🤖 AI Summary
Existing theoretical frameworks struggle to characterize the generalization performance of stochastic optimization algorithms under heavy-tailed gradient noise. This work proposes a unified analytical framework that, for the first time, systematically analyzes the generalization error of clipped and normalized SGD—including their mini-batch and momentum variants—under the weak assumption that the gradient noise possesses only a bounded centered $p$-th moment with $p \in (1,2]$. By integrating truncation techniques with algorithmic stability theory, the study establishes novel stability bounds and corresponding generalization error upper bounds. These results fill a critical theoretical gap in understanding the generalization behavior of mainstream stochastic optimization methods in the presence of heavy-tailed noise.
📝 Abstract
The empirical evidence indicates that stochastic optimization with heavy-tailed gradient noise is more appropriate to characterize the training of machine learning models than that with standard bounded gradient variance noise.

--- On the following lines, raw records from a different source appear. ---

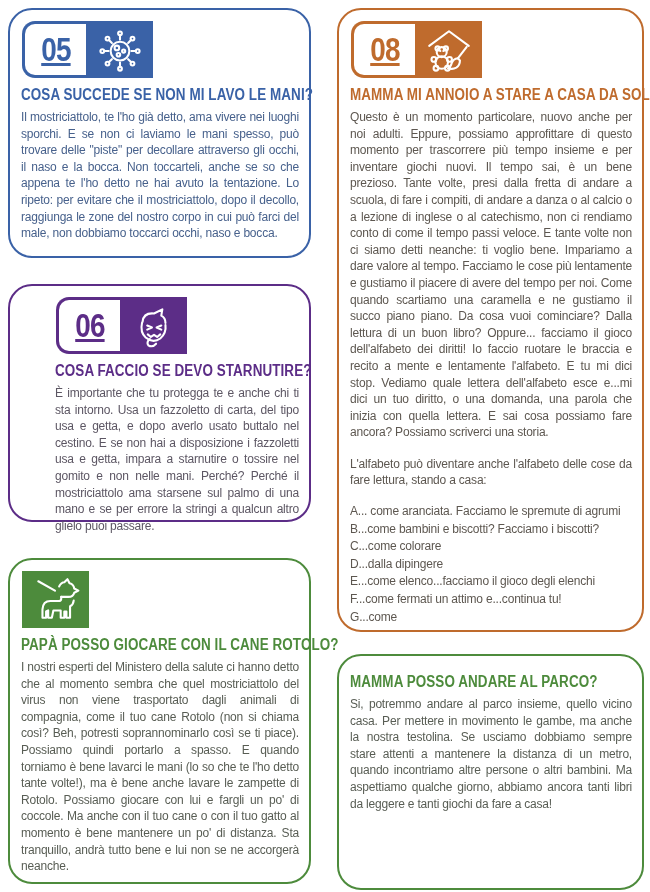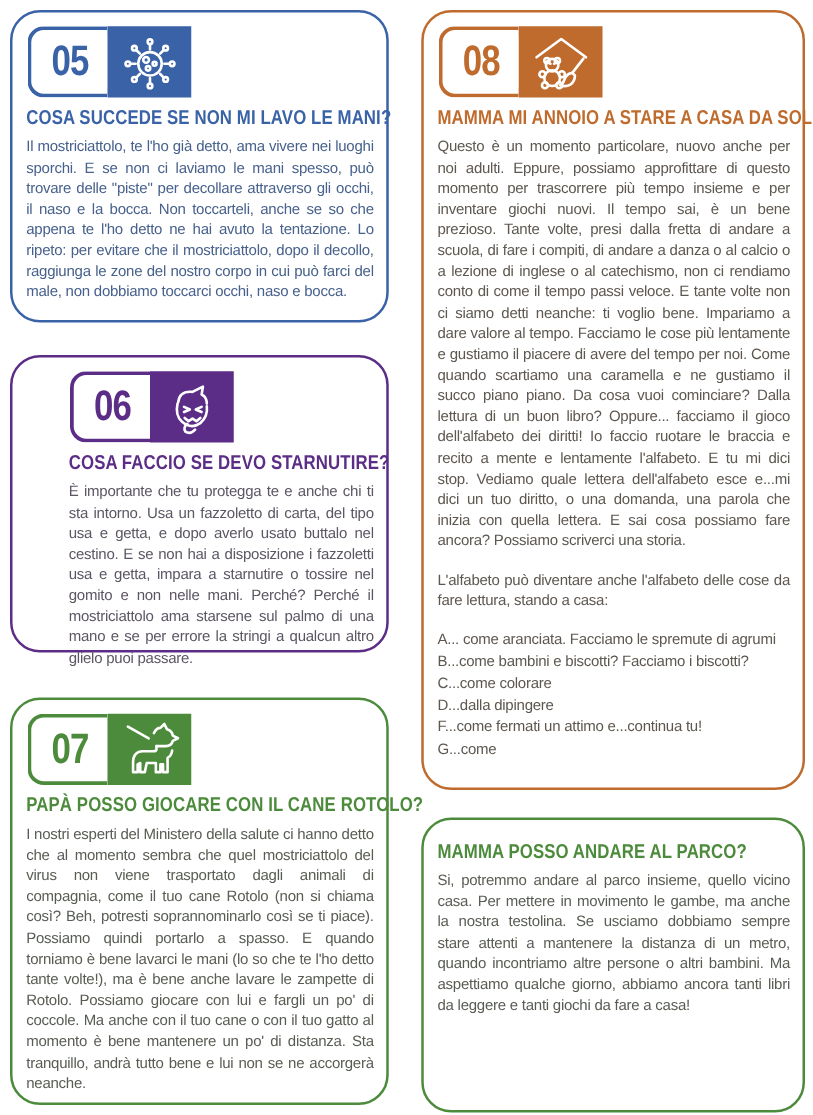--- a/index.html
+++ b/index.html
@@ -39,7 +39,7 @@
     background: #fff;
     color: var(--c);
     display: flex; align-items: center; justify-content: center;
-    font-weight: bold; font-size: 34px; letter-spacing: -1px;
+    font-weight: bold; font-size: 34px; letter-spacing: -1px; text-decoration: underline;
   }
   .badge-num span { display: inline-block; transform: scaleX(0.82); }
   .badge-icon {

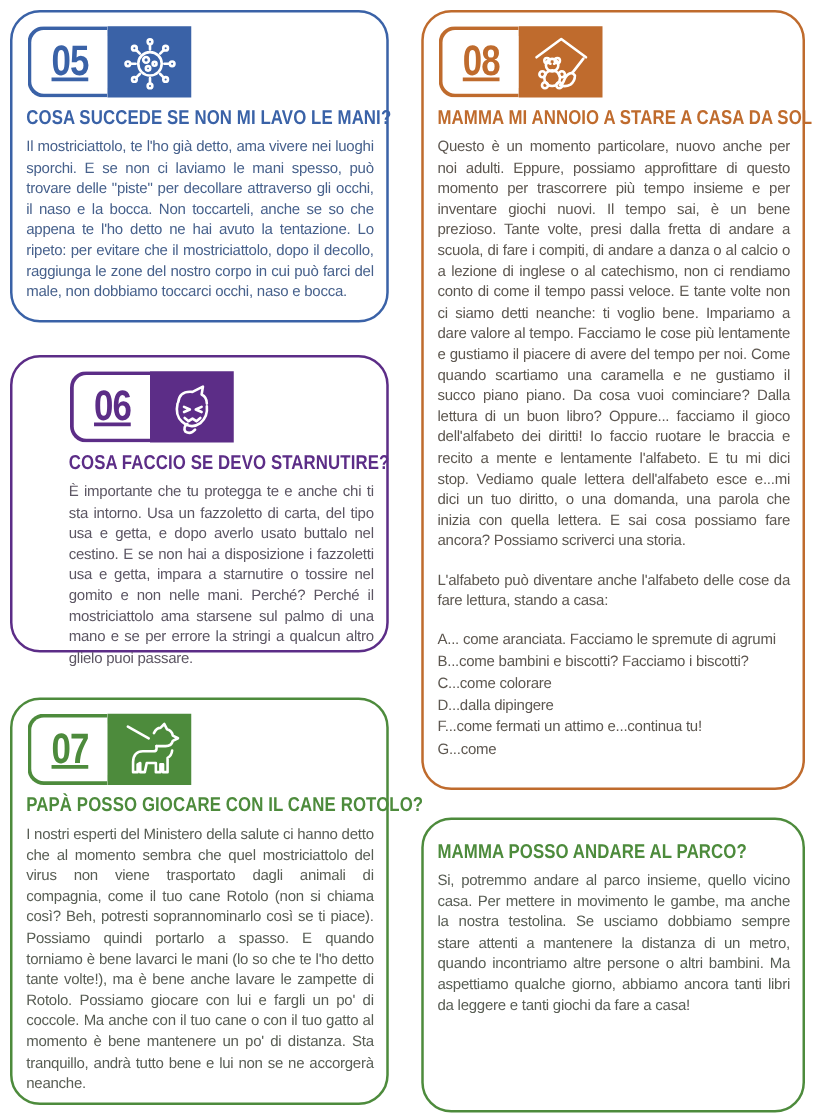--- a/index.html
+++ b/index.html
@@ -133,9 +133,6 @@
 
     <section class="card card-07" style="--c: #4d8b3c; --t: #585d54;">
       <div class="badge">
-        <div class="badge-num">
-            <span>07</span>
-          </div>
         <div class="badge-icon">
           <svg viewBox="0 0 48 48">
             <path d="M7 6 l16 9"></path>

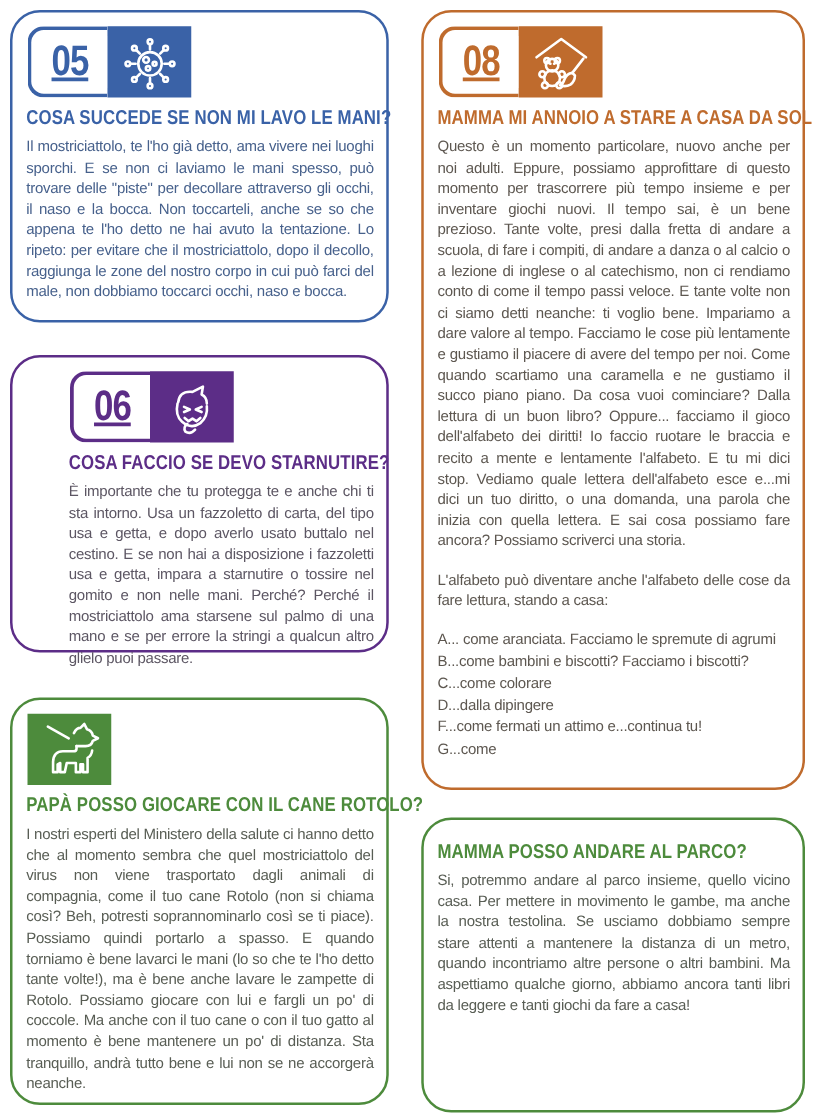--- a/index.html
+++ b/index.html
@@ -179,6 +179,7 @@
         <li>B...come bambini e biscotti? Facciamo i biscotti?</li>
         <li>C...come colorare</li>
         <li>D...dalla dipingere</li>
+        <li>E...come elenco...facciamo il gioco degli elenchi</li>
         <li>F...come fermati un attimo e...continua tu!</li>
         <li>G...come</li>
       </ul>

Most existing works on this phenomenon focus on the convergence of optimization errors, while the analysis for generalization bounds under the heavy-tailed gradient noise remains limited. In this paper, we develop a general framework for establishing generalization bounds under heavy-tailed noise. Specifically, we introduce a truncation argument to achieve the generalization error bound based on the algorithmic stability under the assumption of bounded $p$th centered moment with $p\in(1,2]$. Building on this framework, we further provide the stability and generalization analysis for several popular stochastic algorithms under heavy-tailed noise, including clipped and normalized stochastic gradient descent, as well as their mini-batch and momentum variants.